After all, what patients actually want to know from research is what the best treatment is, not whether this drug is better than nothing. Your doctor is quite likely to agree with that and that in most cases the chances of harm coming from an untested non-drug approach is likely to far lower than being put on an untested drug – something that happens far more often than most people realise, as the book shows.

Objection 3: Non-drug therapies are supposed to be very safe but supplements can have serious side effects. You should stop taking them except, perhaps, an RDA-type multivitamin.

Response: A recent survey found that 29 per cent of people overall, and 37 per cent of people in the Southeast of England take supplements – and that the percentage of people taking supplements, and the amount of supplements that they take, is increasing.  So, despite all the negative hype, people are perceiving, and probably experiencing, benefits. Against this backdrop of almost 20 million people in Britain taking supplements, critics have a hard time coming up with any more examples of damage than maybe a few cases of diarrhoea as a result of taking high doses of vitamin C.

That doesn’t even begin to compare with over 2,500 people killed by gastrointestinal damage from aspirin-type drugs in the UK every year and the ten of thousand patients who are estimated to die from the unexpected side-effects of prescription drugs.
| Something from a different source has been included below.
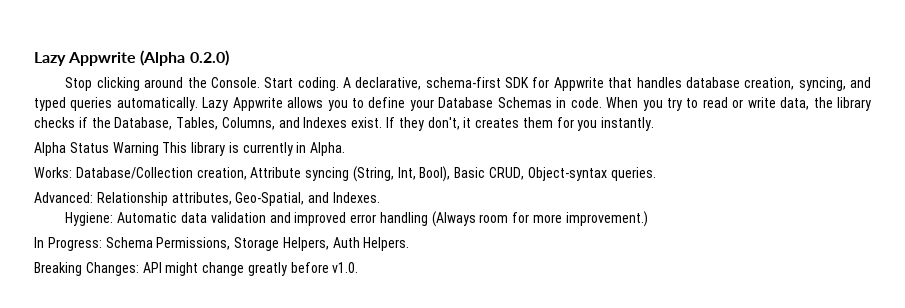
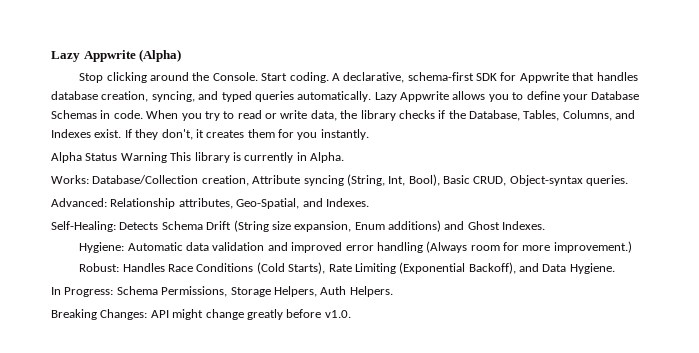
- Lazy Appwrite (Alpha 0.2.0)
+ Lazy Appwrite (Alpha)
+ Self-Healing: Detects Schema Drift (String size expansion, Enum additions) and Ghost Indexes.
+ Robust: Handles Race Conditions (Cold Starts), Rate Limiting (Exponential Backoff), and Data Hygiene.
Ask your doctor what their specific concern is in the context of your health problem. Is it the B vitamins, the vitamin A, E or C? Ask them how much they consider safe and on what evidence. Go armed with the evidence of the benefit of the supplements we recommend in the book, complete with the list of references. Too often doctors buy into an anti-supplement stance without ever having really examined the evidence. Ask them to come back to you with their opinion and of course show them Chapter 18 which details the bad science behind the main vitamin scares

Objection 4: Proper medicines go through stringent testing and so should any alternatives. I can’t prescribe alternatives without this evidence.

Response: It is hard to understand how anyone who knows anything about the way research trials are funded can say this with a straight face. Most non-drug practitioners would love to have a proper test of their treatment as compared with a drug. But drug companies pay for most of the trials and the higher the hoops (large-scale, randomised double-blind trials), the harder it is for non-patented medicines to do the same. What’s more we would like to see the testing of non-drug treatments done in a way that does not conceal inconvenient data or downplay side effects.  However, the fact is that there’s a lot of positive research already and the downsides are minimal.

Ask your doctor if their concern is primarily about side effects. How confident are they that drug treatments are less likely to produce side effects than non-drug approaches? Ask them what you have to lose by exploring this option of your own free will, under their supervision.

Objection 5: Health care involves wanting to get as near to the truth as possible and not giving vulnerable individuals false hope.

Response: Absolutely. As the recent report by the Parliamentary Health Committee found, doctors are being denied proper information about the drugs they are prescribing by drug companies’ spinning of the data. A lot of false hope must have been generated as a result. Sleeping pills are still prescribed in their millions even though studies have shown they are not as effective as psychotherapy.  What we need is doctors and patients working together with access to reliable information on both drug and non-drug medicine – and it starts with you giving this kind of information to your doctor.